International flags fly outside the Secretariat building at the United Nations (UN) headquarters in New York, U.S., on April, 27, 2018. (Victor J. Blue/Bloomberg via Getty Images)

August 16, 2018

Amid allegations of sexual abuse by United Nations peacekeepers in the world’s conflict zones, humanitarian aid workers are speaking out about what they describe as a culture of sexual misconduct within the UN and other major international humanitarian organizations.

FRONTLINE recently investigated abuse by peacekeepers in the documentary UN Sex Abuse Scandal. Since the early 1990s, more than 2,000 young women and children have been allegedly sexually exploited or abused by UN peacekeepers in missions across the world.

But allegations of sexual misconduct have also emerged from within the ranks of the UN and other aid organizations, according to multiple experts and former humanitarian aid workers. They describe a male-dominated sector where workers frequently move from post-to-post and are often placed in high-stress environments with little oversight and inadequate reporting mechanisms.

“This is a particular industry that is driven a lot by a toxic masculinity culture. Working in the field, doing emergency work, there’s a little bit of a cowboy attitude that can come out,” said Lina Abirafeh, director of the Institute for Women’s Studies in the Arab World at the Lebanese American University, and with around two decades of experience in humanitarian settings. “Everybody is living in very challenging and constraining circumstances, often deprived of friends, family, holiday, reasonable working hours, comfortable living conditions.

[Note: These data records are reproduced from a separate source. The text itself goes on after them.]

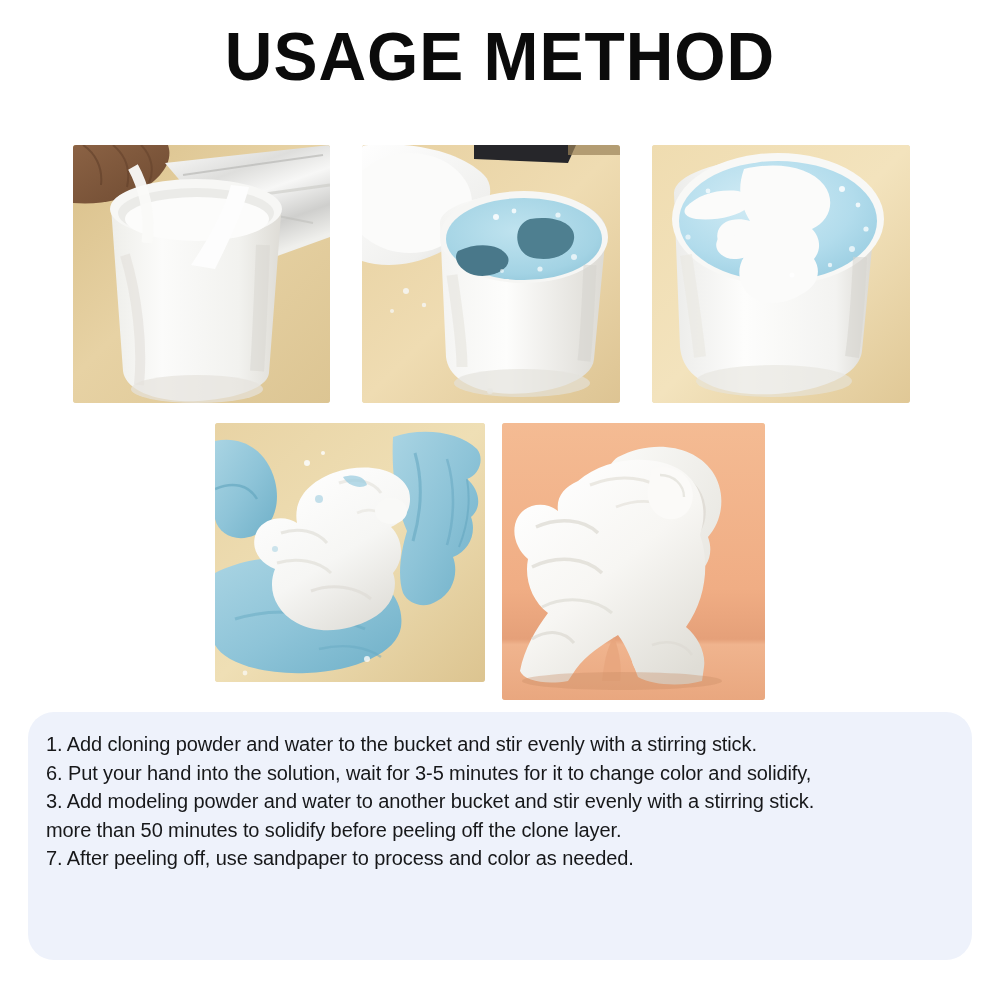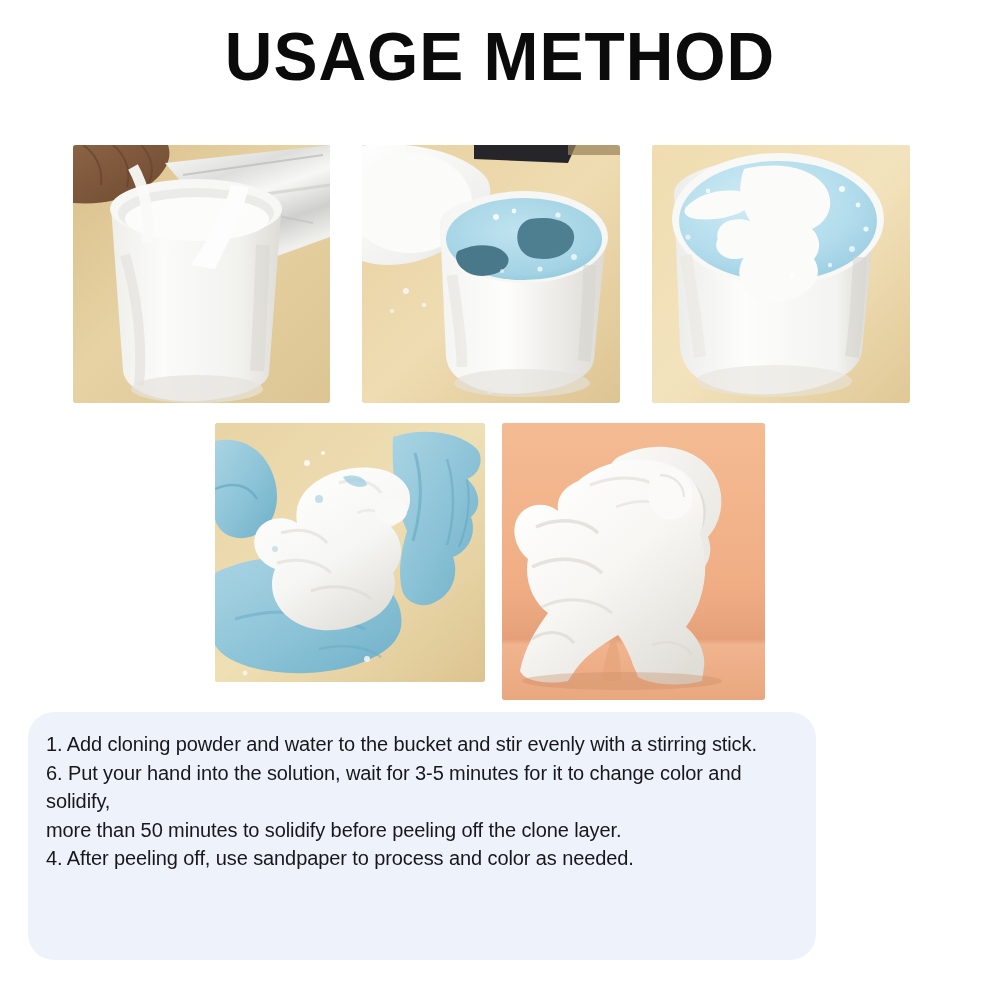"1. Add cloning powder and" .instructions { width: 788px -> 944px }
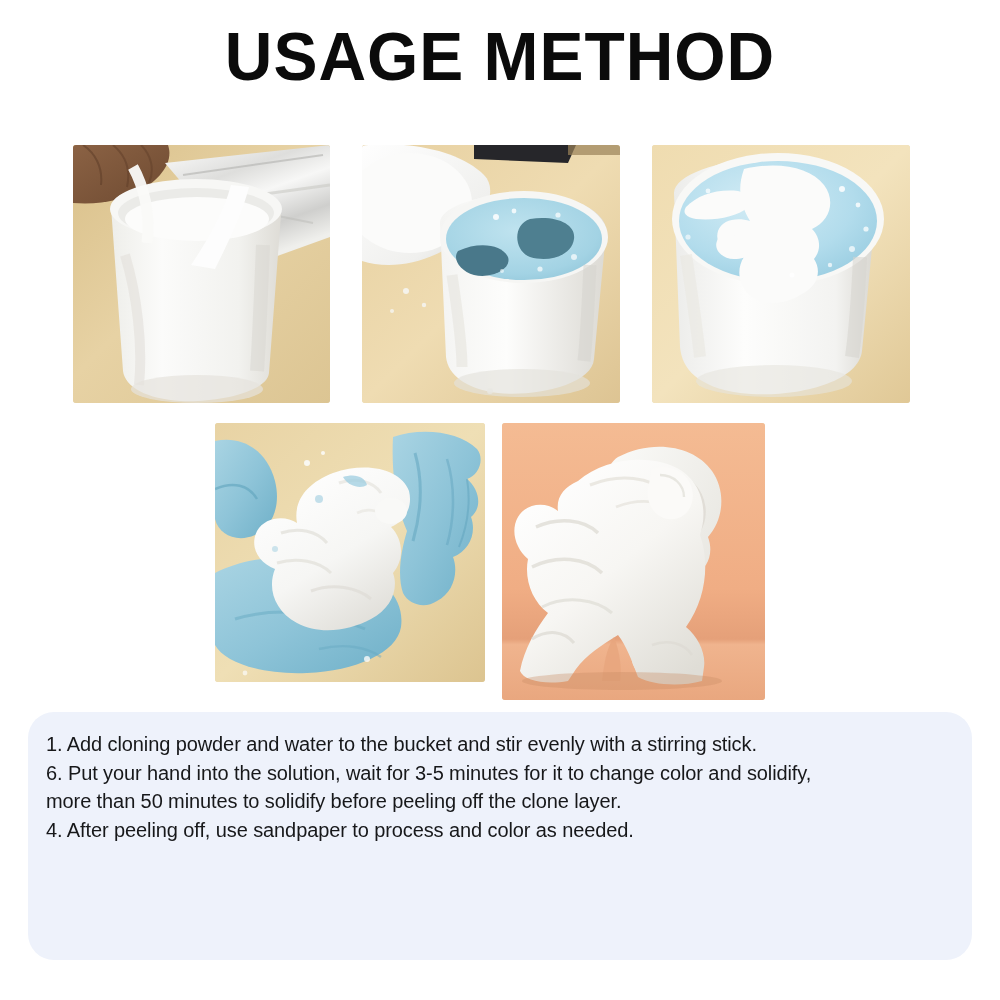"3. Add modeling powder and" p { html: none -> <p>3. Add modeling powder and water to another bucket and stir evenly with a stirring stick.</p> }
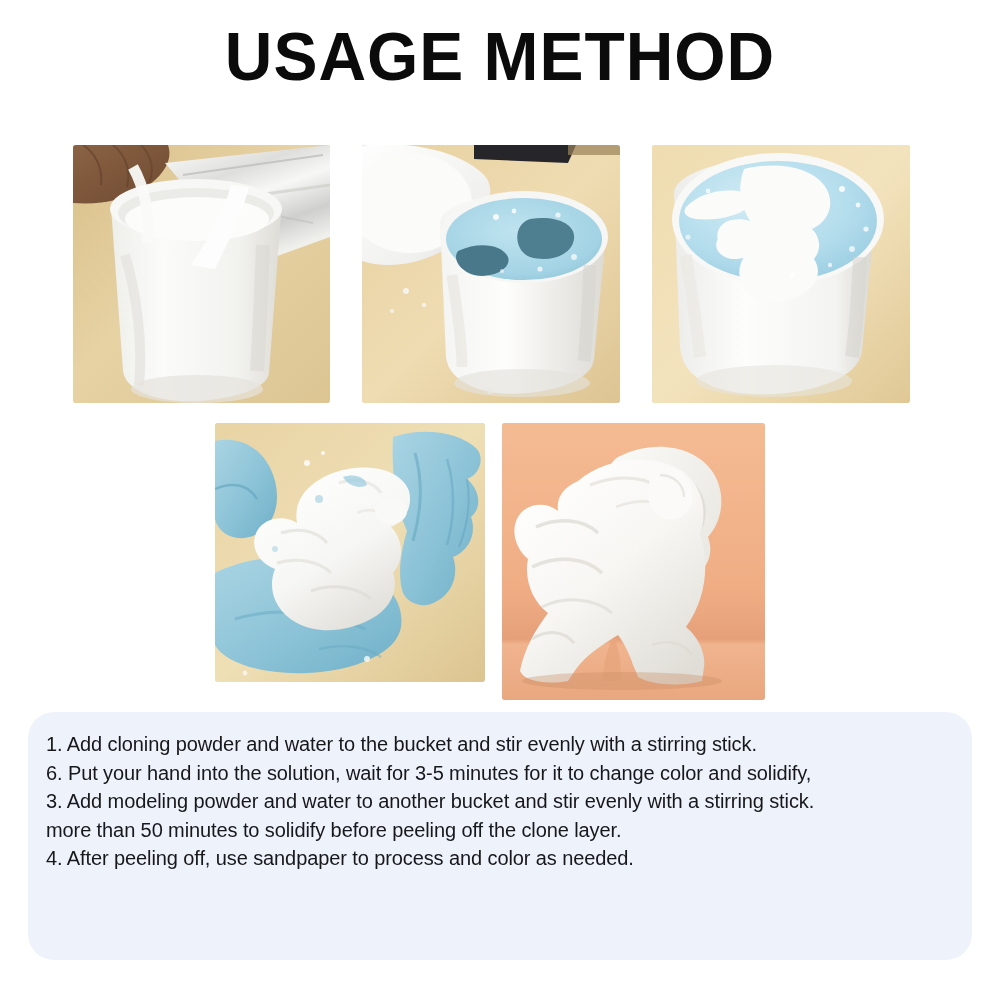"4. After peeling off, use" p { text: 4 -> 7 }
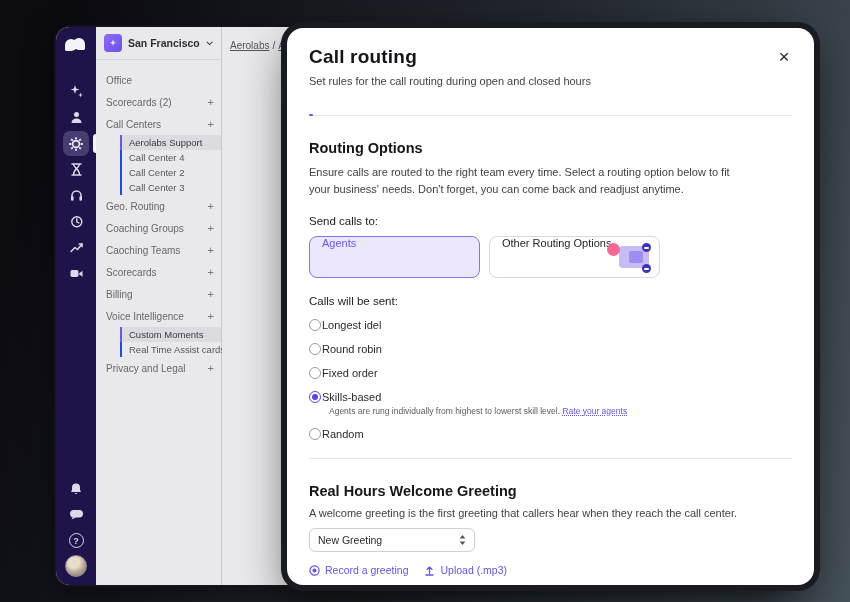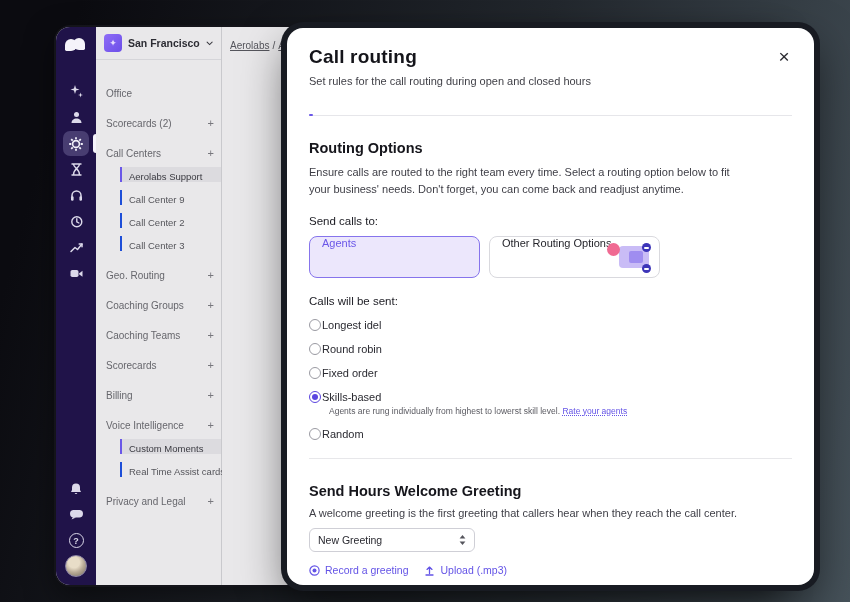"Office" .side-item { align-items: flex-end -> center; margin-top: 8px -> none }
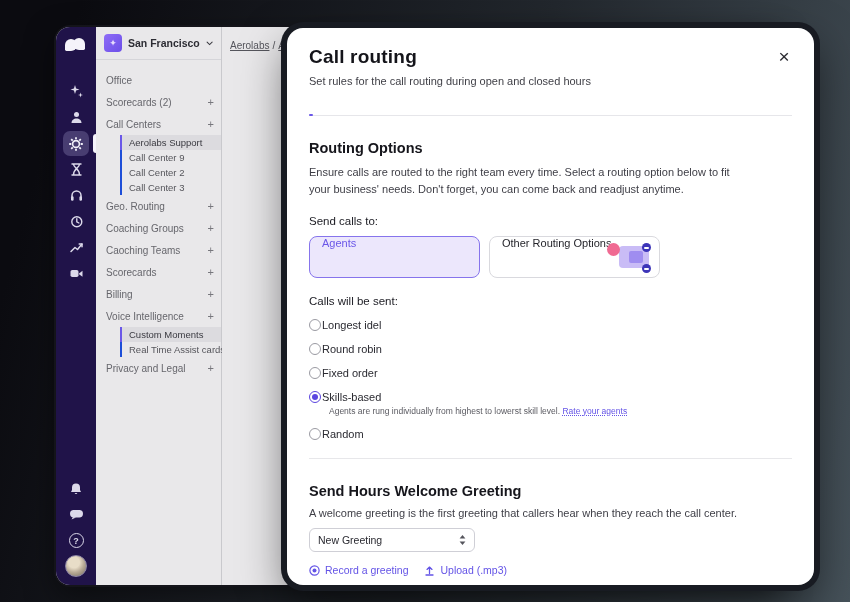"Call Center 9" span.lbl { text: 9 -> 4 }
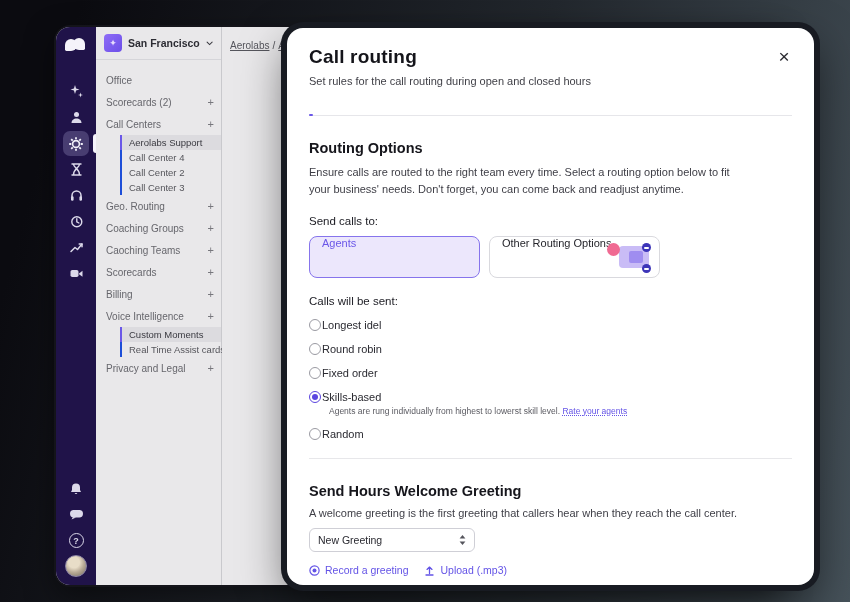"Send Hours Welcome Greeting" div.section-h { text: Send -> Real }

All of this together is like the perfect storm.”

In the aftermath of reports that Oxfam employees used prostitutes in Haiti in 2011, the organization said that it had investigated 42 allegations of sexual misconduct in 2017. Médecins Sans Frontières came forward with 24 identified cases of sexual harassment or abuse in the field in 2017, while Plan International revealed nine incidents of sexual harassment or misconduct between July 2016 and June 2017. Save the Children reported 32 cases of sexual harassment and bullying in 2016 and 2017, according to a Save the Children spokesperson.

Last month, the United Kingdom Parliament’s International Development Committee also released a report suggesting that “sexual exploitation and abuse is endemic across the international aid sector,” with evidence that “there can exist within aid organisations a culture which provides fertile grounds for sexual harassment and abuse against aid workers.”

The report cited a survey conducted by the Humanitarian Women’s Network that documented the responses of 1,005 women across more than 70 organizations in the humanitarian field. That survey found that more than half of respondents had reported “persistent romantic/sexual advances,” and that 20 percent were threatened with physical aggression. It also found that four percent of respondents had been “forced to have sexual intercourse.”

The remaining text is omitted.